Ofatumumab, a fully human anti-CD20 monoclonal antibody, previously demonstrated superior efficacy versus teriflunomide in the phase 3 ASCLEPIOS I/II trials in people with relapsing multiple sclerosis (PwRMS).¹ Earlier data had shown that ofatumumab maintained a favorable safety profile and sustained efficacy over 6 years of treatment.¹ At the AAN Annual Meeting 2025, Dr.

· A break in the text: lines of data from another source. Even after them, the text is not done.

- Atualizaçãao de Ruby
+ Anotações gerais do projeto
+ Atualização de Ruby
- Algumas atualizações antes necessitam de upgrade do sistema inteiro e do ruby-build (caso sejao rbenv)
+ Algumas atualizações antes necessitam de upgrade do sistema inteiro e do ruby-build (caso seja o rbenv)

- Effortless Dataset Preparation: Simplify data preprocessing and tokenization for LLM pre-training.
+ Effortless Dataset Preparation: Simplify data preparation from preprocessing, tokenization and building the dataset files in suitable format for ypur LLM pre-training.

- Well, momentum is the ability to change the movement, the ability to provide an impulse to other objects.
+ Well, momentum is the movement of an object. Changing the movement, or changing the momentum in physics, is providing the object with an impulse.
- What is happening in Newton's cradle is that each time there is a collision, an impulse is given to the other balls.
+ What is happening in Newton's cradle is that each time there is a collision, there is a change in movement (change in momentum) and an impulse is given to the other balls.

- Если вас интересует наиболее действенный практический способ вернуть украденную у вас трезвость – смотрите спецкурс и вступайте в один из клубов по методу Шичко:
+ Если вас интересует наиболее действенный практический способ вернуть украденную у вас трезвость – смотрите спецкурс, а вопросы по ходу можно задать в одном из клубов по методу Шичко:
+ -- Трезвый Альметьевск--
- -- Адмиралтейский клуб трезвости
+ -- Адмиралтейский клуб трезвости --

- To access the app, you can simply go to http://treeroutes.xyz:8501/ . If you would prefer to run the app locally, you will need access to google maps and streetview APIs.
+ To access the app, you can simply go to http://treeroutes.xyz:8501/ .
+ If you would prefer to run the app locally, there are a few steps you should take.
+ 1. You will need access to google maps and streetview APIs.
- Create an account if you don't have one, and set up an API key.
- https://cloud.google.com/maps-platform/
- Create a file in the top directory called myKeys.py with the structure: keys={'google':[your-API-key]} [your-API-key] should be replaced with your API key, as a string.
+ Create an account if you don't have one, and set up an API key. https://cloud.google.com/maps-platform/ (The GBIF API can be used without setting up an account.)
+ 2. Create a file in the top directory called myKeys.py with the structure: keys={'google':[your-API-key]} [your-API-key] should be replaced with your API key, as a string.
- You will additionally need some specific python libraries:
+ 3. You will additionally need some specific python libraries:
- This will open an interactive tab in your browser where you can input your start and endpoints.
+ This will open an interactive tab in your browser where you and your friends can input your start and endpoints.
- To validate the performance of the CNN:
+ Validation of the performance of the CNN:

Gabriel Pardo from the Oklahoma Medical Research Foundation presented updated findings on the long-term safety and disability outcomes associated with continuous ofatumumab treatment for up to 7 years.¹ The analysis also explored the impact of early versus delayed ofatumumab initiation, including outcomes in recently diagnosed (≤3 years) and treatment-naïve (RDTN) patients.¹

This updated analysis included participants who received at least 1 dose of ofatumumab in ASCLEPIOS I/II, APOLITOS, APLIOS, or the ALITHIOS extension study (overall safety population, n=1969), as well as participants from ASCLEPIOS I/II or ALITHIOS who comprised the RDTN subgroup (n=546).¹ Of the 1,882 participants in the efficacy population (OMB-OMB, n=946; TER-OMB, n=936), including 615 RDTN participants (OMB-OMB, n=314; TER-OMB, n=301), a total of 1,367 entered ALITHIOS (OMB-OMB, n=690; TER-OMB, n=677).¹

Key endpoints included safety outcomes (adverse events [AEs], serious infections, immunoglobulin levels, and mortality) and efficacy measures, such as the cumulative event rates of 3- and 6-month confirmed disability worsening (3/6mCDW), 3- and 6-month progression independent of relapse activity (3/6mPIRA), and 3- and 6-month relapse-associated worsening (3/6mRAW), evaluated up to 7 years.¹ At the data cutoff, 76.3% (1,043/1,367) of ALITHIOS participants had completed the 5-year extension period, with 944 entering a subsequent 3-year extension.¹ Approximately 22% had discontinued, mainly due to patient or guardian decision (9.6%) or adverse events (5.1%), while 24 participants remained ongoing.¹ Baseline characteristics were typical of the pwRMS population and were balanced across treatment groups.¹ Among the RDTN subgroup, 465 participants entered ALITHIOS; of these, 355 completed the 5-year extension, 321 proceeded to the 3-year extension, and 103 discontinued, with similar reasons for discontinuation (patient/guardian decision: 9.9%; adverse events: 5.6%).¹

Overall, the safety profile remained consistent with previous 6-year data, with no new safety signals identified.¹ Exposure-adjusted incidence rates of AEs, serious AEs, and infections remained low and stable across the overall and RDTN populations.¹ Regarding efficacy outcomes, nearly 8 in 10 pwRMS receiving continuous ofatumumab (OMB-OMB group) remained free from 6mCDW at 7 years (77.3% vs. 73.8%, p=0.069) for TER-OMB.¹ Among RDTN patients, first-line ofatumumab treatment was associated with even greater benefit, with 81.5% of participants free from 6mCDW compared to 74.3% in the TER-OMB group (p=0.031).¹ A significantly higher proportion of participants remained free from 3mCDW with continuous OMB-OMB compared with TER-OMB in the overall population (73.7% vs. 70.2%; p=0.036) and among RDTN participants receiving first-line therapy (79.3% vs. 71.3%; p=0.021).¹

Results for PIRA further reinforced the advantages of early and continuous ofatumumab treatment.¹ At 7 years, over 8 in 10 pwRMS treated continuously with ofatumumab were free from 6mPIRA (83.7% vs. 82.3% for TER-OMB), with even more pronounced benefits among RDTN participants (87.6% vs. 81.8%).¹ Although differences in 3mPIRA freedom were not statistically significant, numerically higher proportions were consistently observed in favor of the OMB-OMB group.¹ Additionally, the number of 3/6m RAW events in both the overall and RDTN subgroups remained low and consistent with the 6-year data.¹

In conclusion, these long-term data affirm the sustained, favorable benefit–risk profile of ofatumumab through 7 years of treatment and underscore the importance of early initiation.¹ Continuous first-line ofatumumab therapy was associated with significantly greater freedom from disability progression and numerically fewer PIRA events, supporting its role as a preferred early treatment option for PwRMSs.